Where the line containing "font-weight: 300;" appears, end the copy there, keeping that line; start from the first line of the entries, copy exactly, and omit pictures.
>>>
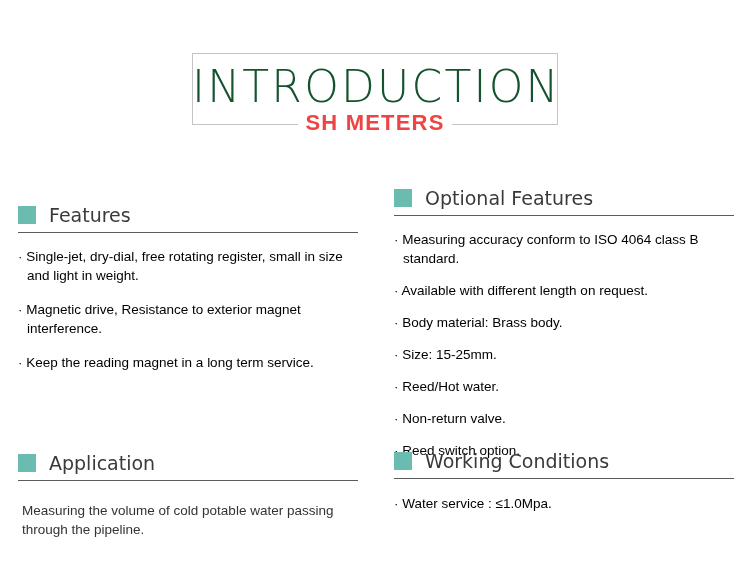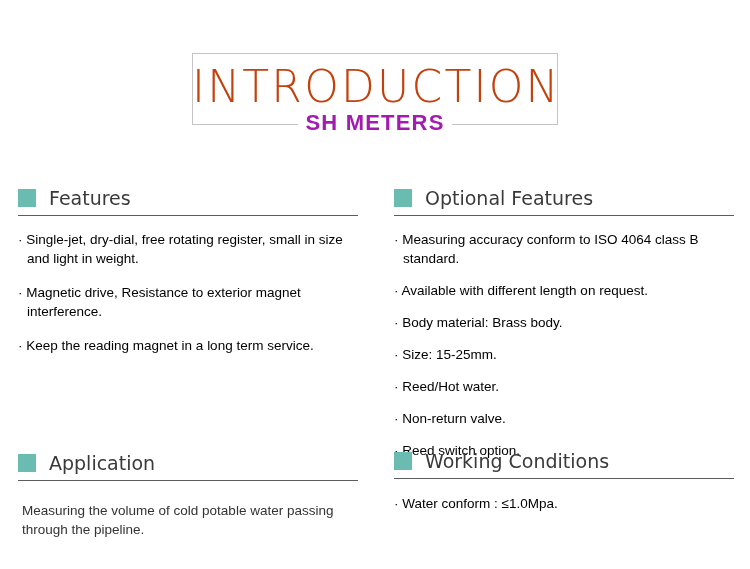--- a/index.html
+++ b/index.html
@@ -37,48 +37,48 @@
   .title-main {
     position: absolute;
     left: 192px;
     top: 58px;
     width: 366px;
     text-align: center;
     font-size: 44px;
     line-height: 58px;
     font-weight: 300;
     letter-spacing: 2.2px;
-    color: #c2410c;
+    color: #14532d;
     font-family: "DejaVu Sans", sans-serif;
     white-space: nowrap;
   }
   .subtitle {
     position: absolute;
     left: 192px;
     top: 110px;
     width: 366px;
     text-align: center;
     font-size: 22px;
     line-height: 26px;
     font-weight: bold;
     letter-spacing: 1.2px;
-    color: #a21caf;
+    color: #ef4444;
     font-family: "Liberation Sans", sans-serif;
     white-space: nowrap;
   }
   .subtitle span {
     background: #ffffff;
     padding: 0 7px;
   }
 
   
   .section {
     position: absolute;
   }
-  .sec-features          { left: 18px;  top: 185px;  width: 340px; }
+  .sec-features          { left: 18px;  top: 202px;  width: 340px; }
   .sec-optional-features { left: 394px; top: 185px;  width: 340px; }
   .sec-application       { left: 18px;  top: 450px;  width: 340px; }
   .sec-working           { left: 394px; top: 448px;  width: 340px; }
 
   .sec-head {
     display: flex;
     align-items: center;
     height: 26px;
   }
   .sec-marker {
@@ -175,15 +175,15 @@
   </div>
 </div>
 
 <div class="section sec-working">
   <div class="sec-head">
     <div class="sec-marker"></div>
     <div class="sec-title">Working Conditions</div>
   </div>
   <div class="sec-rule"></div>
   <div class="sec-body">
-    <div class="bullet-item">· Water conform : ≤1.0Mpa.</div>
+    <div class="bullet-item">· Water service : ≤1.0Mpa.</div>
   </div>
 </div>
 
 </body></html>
<<<
== Response area ==
--- a/index.html
+++ b/index.html
@@ -37,48 +37,48 @@
   .title-main {
     position: absolute;
     left: 192px;
     top: 58px;
     width: 366px;
     text-align: center;
     font-size: 44px;
     line-height: 58px;
     font-weight: 300;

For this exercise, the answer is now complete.